The narrator emphasizes the inescapable nature of this "bad blood." It's not confined to personal relationships; it infiltrates culture, becoming visible "in every multiplex across the country" and manifesting physically "in the flex of ten fingers." The comparison to "singers on the Larry Grayson show" grounds the abstract concept in a specific, perhaps mundane, cultural reference, highlighting how this negativity permeates everyday life. The idea of "red snow" running until "the world blows" amplifies the sense of impending doom, a slow-motion catastrophe.

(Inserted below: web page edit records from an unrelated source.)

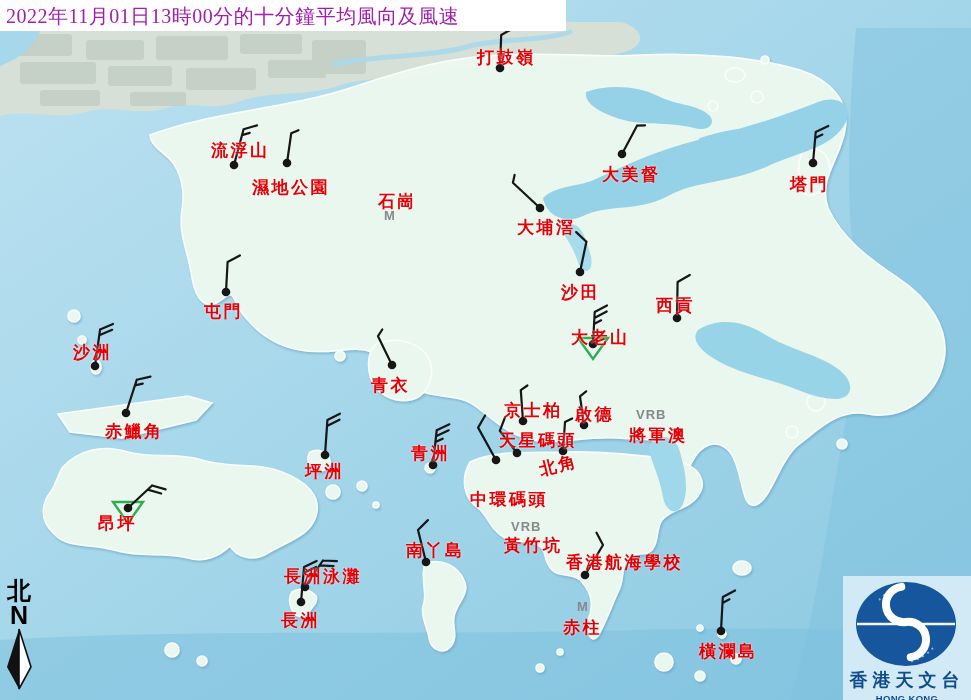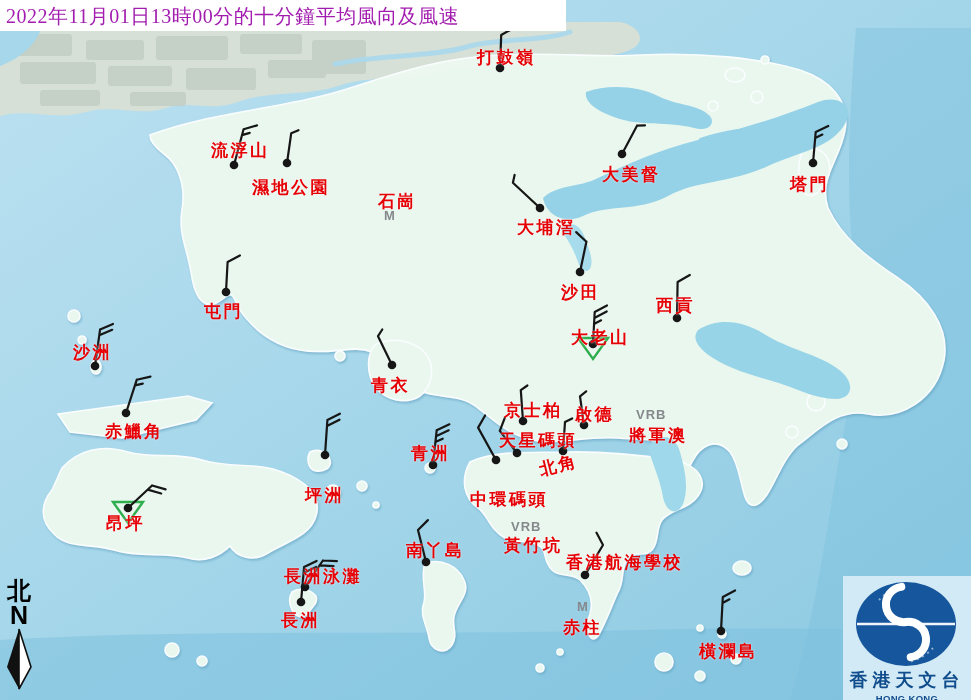--- a/index.html
+++ b/index.html
@@ -234,22 +234,22 @@
       <div class="st-label" style="left: 371px; top: 190px; margin-left: 7px;">石崗</div>
       <div class="st-note" style="left: 384px; top: 208px;">M</div>
       <div class="st-label" style="left: 602px; top: 163px;">大美督</div>
       <div class="st-label" style="left: 790px; top: 173px;">塔門</div>
       <div class="st-label" style="left: 517px; top: 216px; font-family: Liberation Mono, monospace;">大埔滘</div>
       <div class="st-label" style="left: 561px; top: 281px;">沙田</div>
       <div class="st-label" style="left: 204px; top: 300px;">屯門</div>
       <div class="st-label" style="left: 73px; top: 341px;">沙洲</div>
       <div class="st-label" style="left: 371px; top: 374px;">青衣</div>
       <div class="st-label" style="left: 105px; top: 420px;">赤鱲角</div>
-      <div class="st-label" style="left: 106px; top: 512px; font-family: Liberation Serif, serif;">昂坪</div>
-      <div class="st-label" style="left: 305px; top: 460px; margin-top: 24px;">坪洲</div>
+      <div class="st-label" style="left: 98px; top: 512px; font-family: Liberation Serif, serif;">昂坪</div>
+      <div class="st-label" style="left: 305px; top: 460px;">坪洲</div>
       <div class="st-label" style="left: 411px; top: 442px;">青洲</div>
       <div class="st-label" style="left: 470px; top: 464px; margin-top: 24px;">中環碼頭</div>
       <div class="st-label" style="left: 499px; top: 429px;">天星碼頭</div>
       <div class="st-label" style="left: 504px; top: 399px; text-align: right;">京士柏</div>
       <div class="st-label" style="left: 575px; top: 403px;">啟德</div>
       <div class="st-label" style="left: 539px; top: 454px; transform: rotate(-14deg);">北角</div>
       <div class="st-label" style="left: 629px; top: 424px;">將軍澳</div>
       <div class="st-note" style="left: 636px; top: 407px;">VRB</div>
       <div class="st-label" style="left: 656px; top: 294px;">西貢</div>
       <div class="st-label" style="left: 571px; top: 326px;">大老山</div>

The most striking aspect is how this pervasive negativity is linked to communication and connection, or the breakdown thereof. The lyrics jump from cultural saturation to specific, repeated questions about a "bridge from here to Hong Kong." This geographical leap, coupled with the repetition, suggests a profound disconnect, a failure to bridge vast distances or perhaps a fundamental flaw in the very structures meant to connect us. The "bad blood" seems to be the force that makes these connections impossible or inherently destructive, splitting complex realities into "LCD's into pop songs" and ultimately questioning the very foundations of our world.